● **Activity**: Here is a block of records. Copy every line in it that includes "Jayapura".

● **Extracted information**:

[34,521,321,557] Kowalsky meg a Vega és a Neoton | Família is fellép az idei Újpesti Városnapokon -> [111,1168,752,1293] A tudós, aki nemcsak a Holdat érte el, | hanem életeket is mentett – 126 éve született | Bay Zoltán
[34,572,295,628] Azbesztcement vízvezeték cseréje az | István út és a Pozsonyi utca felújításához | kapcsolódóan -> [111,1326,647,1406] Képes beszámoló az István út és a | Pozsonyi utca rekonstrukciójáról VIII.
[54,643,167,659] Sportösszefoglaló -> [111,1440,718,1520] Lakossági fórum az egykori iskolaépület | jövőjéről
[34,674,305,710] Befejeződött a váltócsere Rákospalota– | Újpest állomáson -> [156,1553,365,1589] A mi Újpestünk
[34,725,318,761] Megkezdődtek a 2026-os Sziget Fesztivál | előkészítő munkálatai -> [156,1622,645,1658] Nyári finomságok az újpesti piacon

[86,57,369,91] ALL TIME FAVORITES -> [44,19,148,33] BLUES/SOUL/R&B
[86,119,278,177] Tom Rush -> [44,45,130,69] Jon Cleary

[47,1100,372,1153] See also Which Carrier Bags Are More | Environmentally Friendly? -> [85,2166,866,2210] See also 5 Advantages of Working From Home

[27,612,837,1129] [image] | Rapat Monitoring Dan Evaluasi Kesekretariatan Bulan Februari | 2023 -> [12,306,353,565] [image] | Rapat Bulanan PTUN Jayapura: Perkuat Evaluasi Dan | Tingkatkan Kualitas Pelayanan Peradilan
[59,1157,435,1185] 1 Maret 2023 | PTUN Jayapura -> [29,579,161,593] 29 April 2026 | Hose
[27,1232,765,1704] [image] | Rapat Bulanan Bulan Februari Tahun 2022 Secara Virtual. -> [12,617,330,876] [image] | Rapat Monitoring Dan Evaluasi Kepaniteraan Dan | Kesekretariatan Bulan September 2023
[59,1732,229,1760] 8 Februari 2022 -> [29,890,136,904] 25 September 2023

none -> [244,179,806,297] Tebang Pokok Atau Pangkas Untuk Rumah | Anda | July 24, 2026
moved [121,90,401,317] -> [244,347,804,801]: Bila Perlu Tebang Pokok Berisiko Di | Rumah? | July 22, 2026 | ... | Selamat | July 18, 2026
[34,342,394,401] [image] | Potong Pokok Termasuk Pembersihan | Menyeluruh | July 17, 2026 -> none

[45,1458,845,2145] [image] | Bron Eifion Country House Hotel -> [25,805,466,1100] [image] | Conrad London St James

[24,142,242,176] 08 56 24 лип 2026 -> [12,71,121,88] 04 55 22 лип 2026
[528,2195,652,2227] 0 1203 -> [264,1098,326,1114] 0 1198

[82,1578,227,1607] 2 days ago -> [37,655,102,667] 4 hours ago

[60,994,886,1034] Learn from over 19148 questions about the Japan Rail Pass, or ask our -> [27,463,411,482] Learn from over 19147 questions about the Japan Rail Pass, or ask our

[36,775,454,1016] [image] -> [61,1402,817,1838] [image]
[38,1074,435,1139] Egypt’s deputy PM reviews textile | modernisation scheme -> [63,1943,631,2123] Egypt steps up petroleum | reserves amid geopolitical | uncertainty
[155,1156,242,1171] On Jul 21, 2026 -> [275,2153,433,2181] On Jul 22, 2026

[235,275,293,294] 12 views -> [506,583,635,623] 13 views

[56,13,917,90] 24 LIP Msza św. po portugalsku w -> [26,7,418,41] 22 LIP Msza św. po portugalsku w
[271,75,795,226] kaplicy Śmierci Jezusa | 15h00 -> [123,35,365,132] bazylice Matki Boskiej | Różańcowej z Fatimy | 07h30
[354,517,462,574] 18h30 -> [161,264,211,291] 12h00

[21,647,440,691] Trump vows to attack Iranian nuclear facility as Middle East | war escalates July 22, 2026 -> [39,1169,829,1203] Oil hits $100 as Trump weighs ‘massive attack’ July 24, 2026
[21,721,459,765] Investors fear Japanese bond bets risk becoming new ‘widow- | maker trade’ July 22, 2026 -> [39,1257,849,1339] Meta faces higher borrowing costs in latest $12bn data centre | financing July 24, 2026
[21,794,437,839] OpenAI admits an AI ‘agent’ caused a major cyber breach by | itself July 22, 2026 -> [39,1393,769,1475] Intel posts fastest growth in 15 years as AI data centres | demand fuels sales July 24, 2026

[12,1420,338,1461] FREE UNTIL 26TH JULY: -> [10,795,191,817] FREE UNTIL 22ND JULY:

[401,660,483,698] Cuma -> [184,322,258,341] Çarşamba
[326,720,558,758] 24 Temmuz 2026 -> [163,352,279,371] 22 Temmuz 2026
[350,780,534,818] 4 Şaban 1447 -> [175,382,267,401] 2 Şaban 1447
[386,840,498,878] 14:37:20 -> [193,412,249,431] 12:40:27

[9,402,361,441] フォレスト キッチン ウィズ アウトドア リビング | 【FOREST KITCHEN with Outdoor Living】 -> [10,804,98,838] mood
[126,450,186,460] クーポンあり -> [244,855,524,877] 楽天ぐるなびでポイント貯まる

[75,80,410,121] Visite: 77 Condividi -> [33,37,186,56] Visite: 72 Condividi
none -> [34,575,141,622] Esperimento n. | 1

● **Reply to the exercise**:
[27,612,837,1129] [image] | Rapat Monitoring Dan Evaluasi Kesekretariatan Bulan Februari | 2023 -> [12,306,353,565] [image] | Rapat Bulanan PTUN Jayapura: Perkuat Evaluasi Dan | Tingkatkan Kualitas Pelayanan Peradilan
[59,1157,435,1185] 1 Maret 2023 | PTUN Jayapura -> [29,579,161,593] 29 April 2026 | Hose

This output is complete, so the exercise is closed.